June 10, 2019

 

The Lowly Bean

 
 
 

A number of articles on the internet describe the Great Northern Bean as a white bean, similar in shape to the kidney bean, with a distinctive flavor. "A North American bean," the articles say, "the Great Northern bean is popular in the Mediterranean region."

When I read that, I thought it was rather funny; apart from my family, I have never seen or heard about anyone making use of Great Northern Beans for anything but grade school glued mosaics. We had bean soup when I was growing up if money was tight and meat was pricey, or when Dad had a hankering for it.

Mom would open a big can of Great Northern Beans and do something with it. I have no idea what that was, to be honest. Some foods had processes that were interesting to watch; some foods were so tasty that I had to learn how to make them for my culinary soul's self-preservation. But what we called "bean soup" was just a filling, tasty meal that I knew would show up when a bunch of radishes appeared in the refrigerator.

We didn't even eat it as soup. We poured the concoction over a slice of buttered bread, cut the bread into chunks, and ate it, each bite of beans accompanied by a bite of radish. We liked it. We enjoyed it. But the only thing I remember from how my mother prepared it was her admonition to mash the beans.

Looking at radishes in the supermarket this winter, I, like my father, became entranced with the memory of bean soup. Nothing would do but for me to attempt to make some. So I did, and Dad would have been proud. Mom would have been huffy, because mine is much better than hers was.

Because I am lazy, I buy canned Great Northern Beans instead of soaking and rinsing and soaking and rinsing dried beans. I mean, I could do that, but then I would have to endure endless fart jokes from the family while the beans rehydrated. Using canned beans means I can whip up a batch before the family comes home from work.

It's an easy recipe.

3 cans (15 oz) Great Northern beans (also conveniently called "white" beans)
1/2 pound bacon, chopped, fried and drained
1/2 yellow onion, diced
garlic to preference
salt to preference
Patience

While the chopped bacon is frying, I chop the onion. When the bacon is done, I drain it on paper towels, then throw it into the soup pot with the diced onion. There's enough fat left in the bacon to cook the onion, but from time to time I add a tablespoon of water to speed the process of cooking the onion without scorching it. If I'm using fresh or minced garlic, I add it at this time. If I'm using garlic powder, I'll add it later.
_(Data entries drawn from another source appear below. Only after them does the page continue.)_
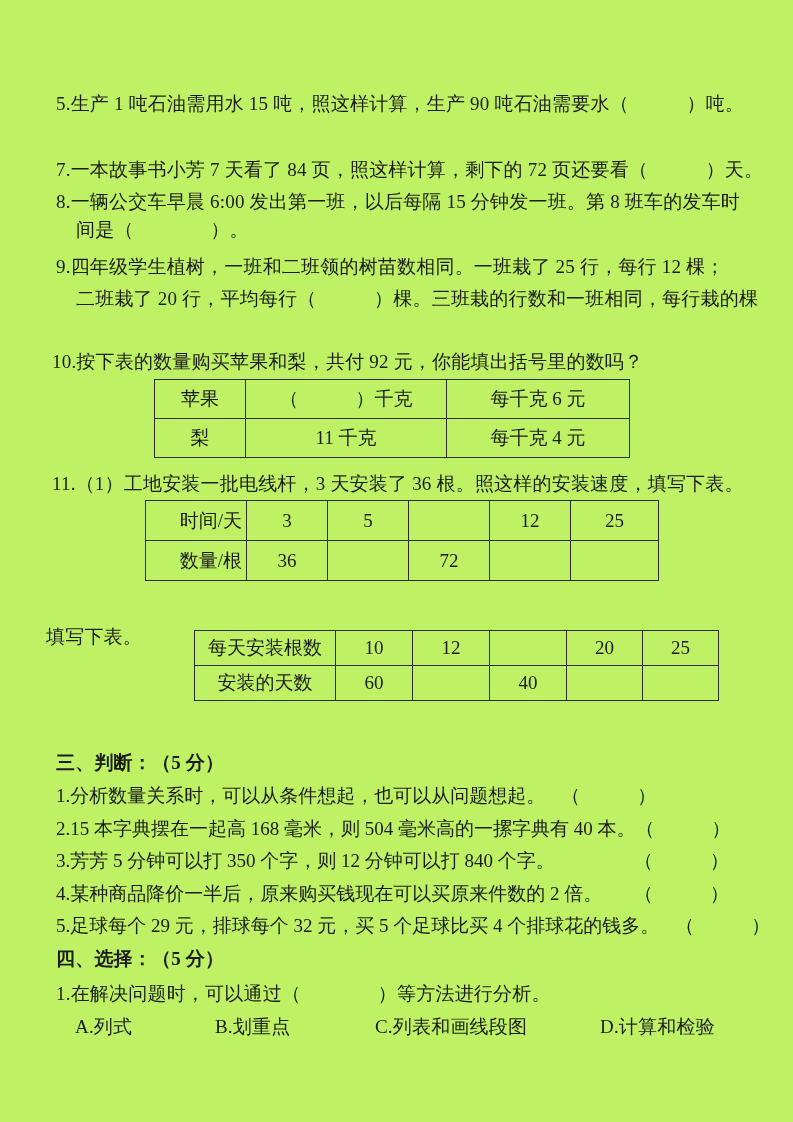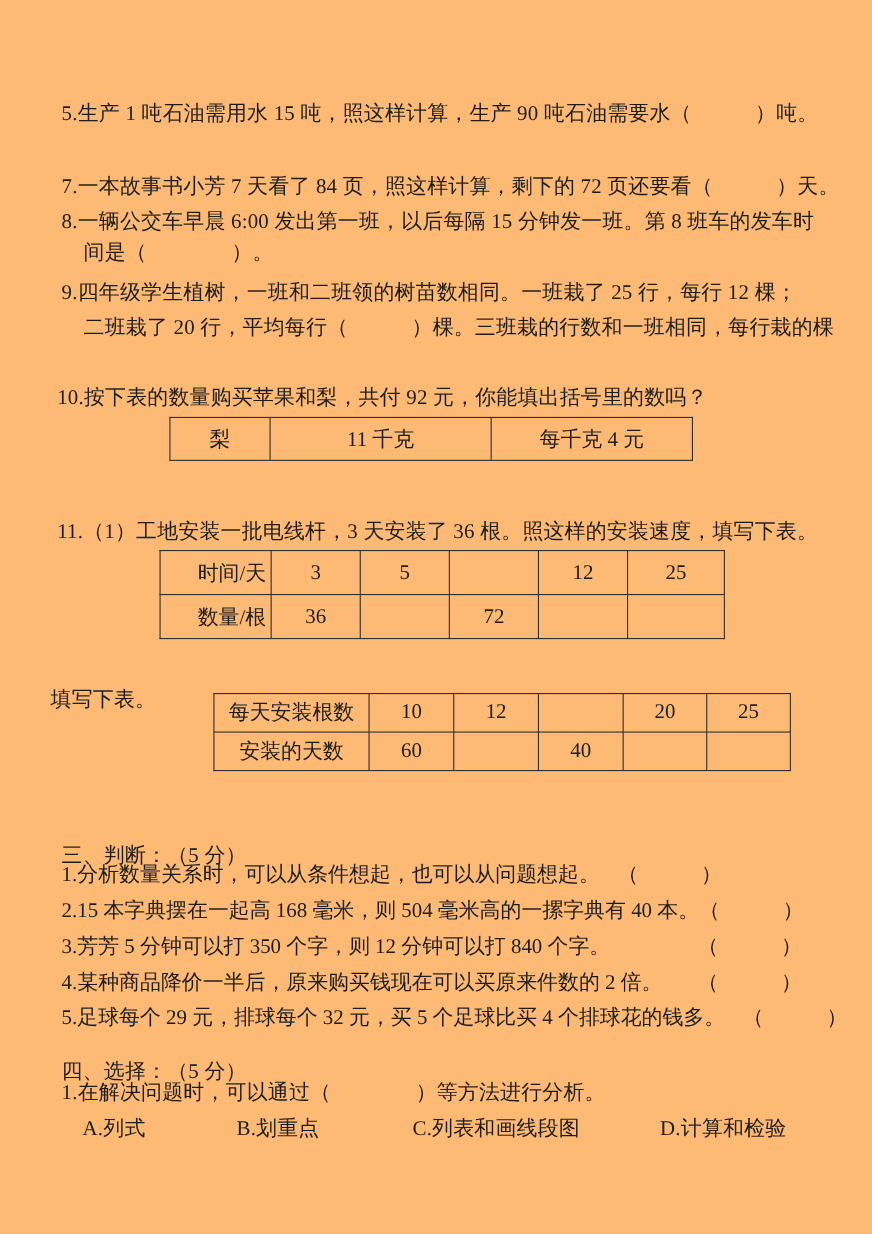--- a/index.html
+++ b/index.html
@@ -1,31 +1,31 @@
 <!DOCTYPE html>
 <html><head>
 <meta charset="utf-8">
 <style>
   html,body{margin:0;padding:0;background:#ffffff;}
   .page{
     position:relative;
     width:793px;height:1122px;
-    background:#fdba74;
+    background:#bef264;
     font-family:"Liberation Serif","DejaVu Serif",serif;
     color:#1c1c1c;
     overflow:hidden;
   }
   .line{
     position:absolute;
     white-space:nowrap;
     font-size:19px;
     line-height:24px;
     letter-spacing:0.2px;
   }
-  .bold{font-weight:400;margin-top:16px;}
+  .bold{font-weight:700;}
   
   table{position:absolute;border-collapse:collapse;table-layout:fixed;}
   td{
     border:1.4px solid #2e2e2e;
     text-align:center;vertical-align:middle;
     font-size:19px;color:#1c1c1c;
     padding:0 4px;white-space:nowrap;overflow:hidden;
   }
   .t10{left:154px;top:379px;}
   .t10 td{height:38px;}
@@ -68,20 +68,25 @@
   <div class="line" style="left:56px;top:92px">5.生产 1 吨石油需用水 15 吨，照这样计算，生产 90 吨石油需要水（　　　）吨。</div>
   <div class="line" style="left:56px;top:158px">7.一本故事书小芳 7 天看了 84 页，照这样计算，剩下的 72 页还要看（　　　）天。</div>
   <div class="line" style="left:56px;top:190px">8.一辆公交车早晨 6:00 发出第一班，以后每隔 15 分钟发一班。第 8 班车的发车时</div>
   <div class="line" style="left:76px;top:218px">间是（　　　　）。</div>
   <div class="line" style="left:56px;top:255px">9.四年级学生植树，一班和二班领的树苗数相同。一班栽了 25 行，每行 12 棵；</div>
   <div class="line" style="left:76px;top:287px">二班栽了 20 行，平均每行（　　　）棵。三班栽的行数和一班相同，每行栽的棵</div>
   <div class="line" style="left:52px;top:350px">10.按下表的数量购买苹果和梨，共付 92 元，你能填出括号里的数吗？</div>
 
   <table class="t10">
       <tbody>
+        <tr>
+          <td>苹果</td>
+          <td>（　　　）千克</td>
+          <td>每千克 6 元</td>
+        </tr>
         <tr>
           <td>梨</td>
           <td>11 千克</td>
           <td>每千克 4 元</td>
         </tr>
       </tbody>
     </table>
 
   <div class="line" style="left:52px;top:472px">11.（1）工地安装一批电线杆，3 天安装了 36 根。照这样的安装速度，填写下表。</div>
   <table class="t11a">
While the onion and bacon perfume the kitchen, I mash the beans in a separate dish. Oddly enough, the texture of the soup is different and not as pleasant if I use the Cuisinart, so I mash them by hand. It takes a little longer, but while I mash, I have time to enjoy the scents of cooking, and the memory of my youth.

When the onion is semi-transparent, I add the beans, turn the heat to low, and then forget about it except to stir the soup every now and then. The secret to GOOD bean soup is the Patience. I rarely even eat the soup the same day I cook it; by the next morning, what was tasty is then sublime.

Simple, delicious, and it freezes really well -- who could ask for more?